Siding with banks in the common bond dispute, the U.S. Court of Appeals for the Sixth Circuit ruled Monday that occupation-based federal credit unions must limit their membership to employees of a single company.
This is the second federal appeals court to rule against the National Credit Union Administration in a common bond case. The other case, involving AT&T Family Federal Credit Union, is pending before the Supreme Court.
"This is a significant victory," said Michael F. Crotty, deputy general counsel for litigation at the American Bankers Association. "This is the second court of appeals that was willing to set aside policy arguments in favor of enforcing the law as written."
NCUA General Counsel Robert M. Fenner downplayed the loss, saying he expects the Supreme Court will overrule both federal appeals courts when it decides the AT&T Family case this winter.

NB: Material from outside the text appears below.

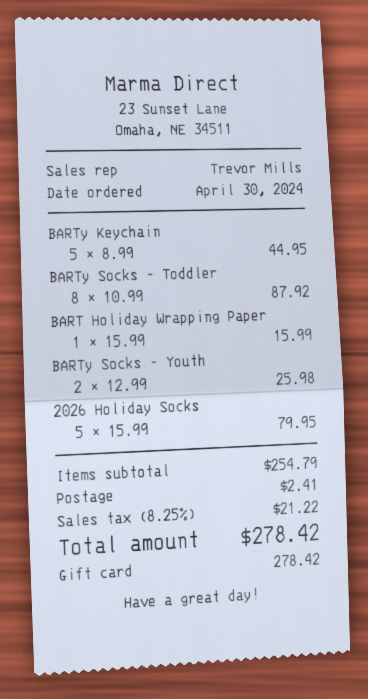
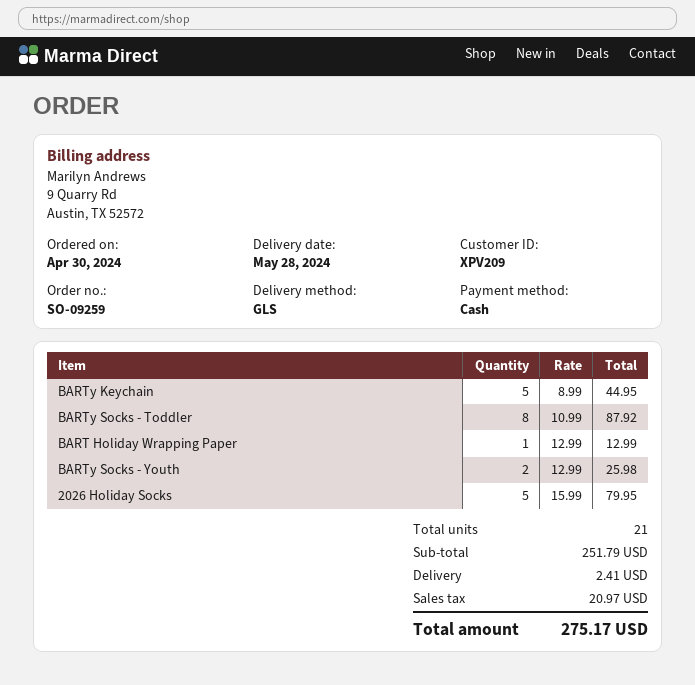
payment method: gift card -> cash
BART Holiday Wrapping Paper: 1 x 15.99 = 15.99 -> 1 x 12.99 = 12.99
subtotal: 254.79 -> 251.79
tax: 21.22 -> 20.97
total: 278.42 -> 275.17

"We look forward to arguing the standing and merits before the Supreme Court," he said. "We remain confident that we will prevail."
The decision by the federal appeals court in Cincinnati was a surprise. Most lawyers following the case expected the court to wait until the Supreme Court decides the AT&T Family case early next year.
Writing for a 2-to-1 majority in First City Bank v. NCUA, Sixth Circuit Judge James L. Ryan said the Federal Credit Union Act requires all members of a credit union to share a single, common bond.
There would be no need for the law if Congress intended to allow multiple common bonds, the judge said. "If NCUA's interpretation is accepted, it would make the common bond requirement meaningless," the judge said.
Senior Circuit Judge Nathaniel R. Jones dissented from the majority opinion, saying the courts should defer to the NCUA's interpretation of the law.
The case began in 1994 when First City in Murfreesboro, Tenn., sued the NCUA for giving AEDC Federal Credit Union in Tullahoma, Tenn., permission to serve employees at 300 different companies. The trial court judge sided with NCUA, setting up the appeal.